» PROBLEM STATEMENT: All lines of the material below that include the string "works" are to be copied.

» DATA EXCERPTS:
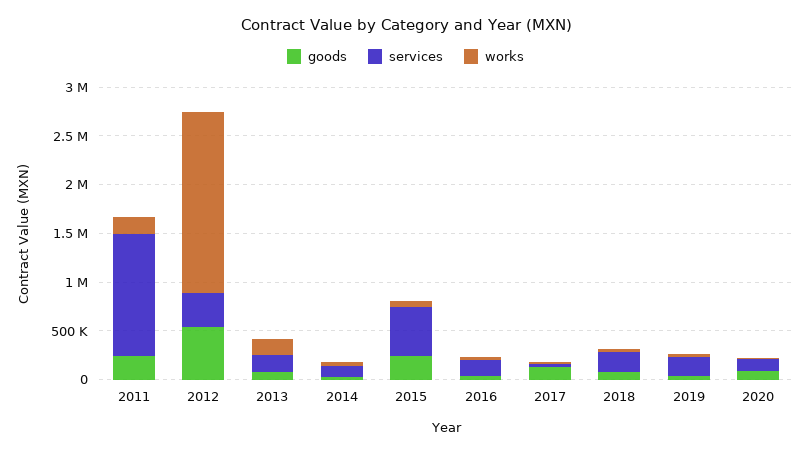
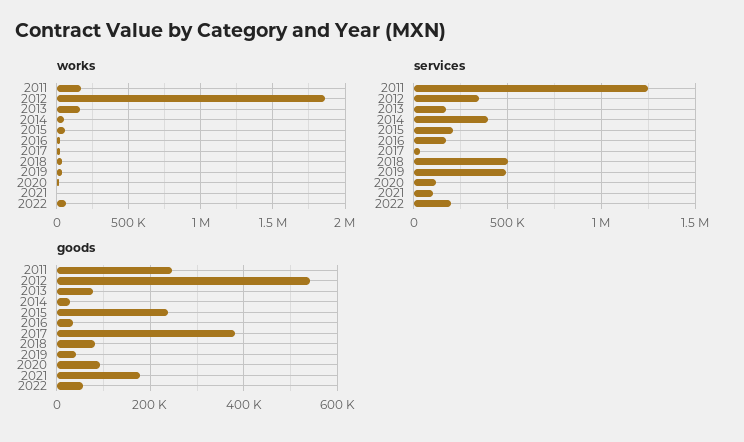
services, 2014: 100000 -> 400000
services, 2015: 500000 -> 200000
goods, 2017: 100000 -> 380000
services, 2018: 200000 -> 500000
services, 2019: 200000 -> 500000
works, 2021: none -> 0
works, 2022: none -> 50000
services, 2021: none -> 100000
services, 2022: none -> 200000
goods, 2021: none -> 180000
goods, 2022: none -> 60000

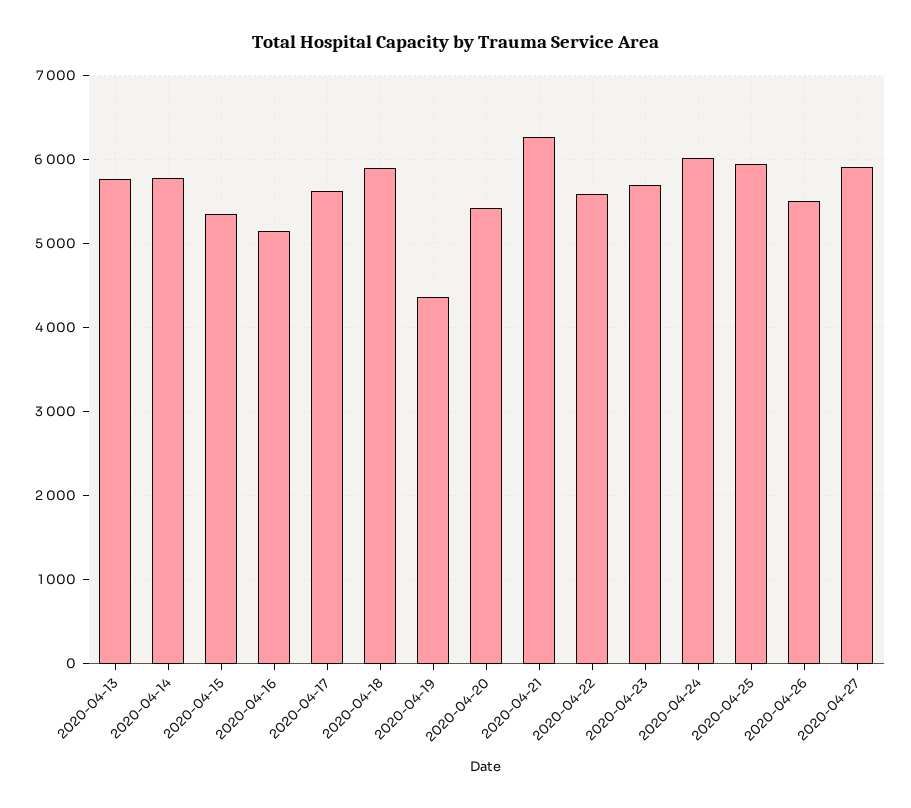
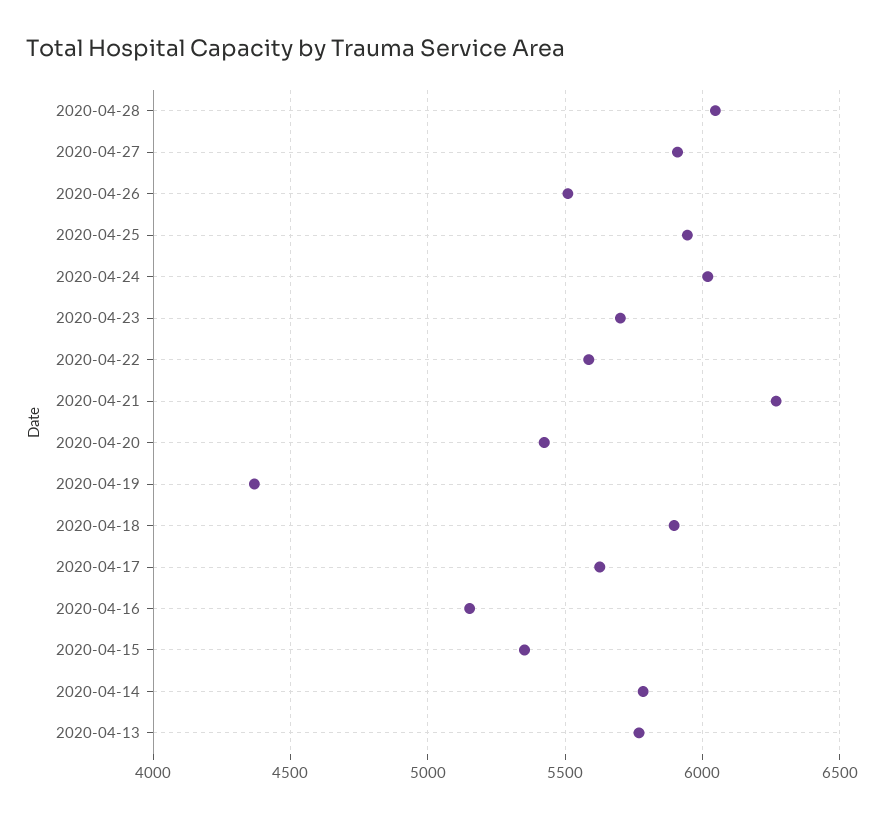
2020-04-28: none -> 6050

» TASK OUTPUT:
works, 2021: none -> 0
works, 2022: none -> 50000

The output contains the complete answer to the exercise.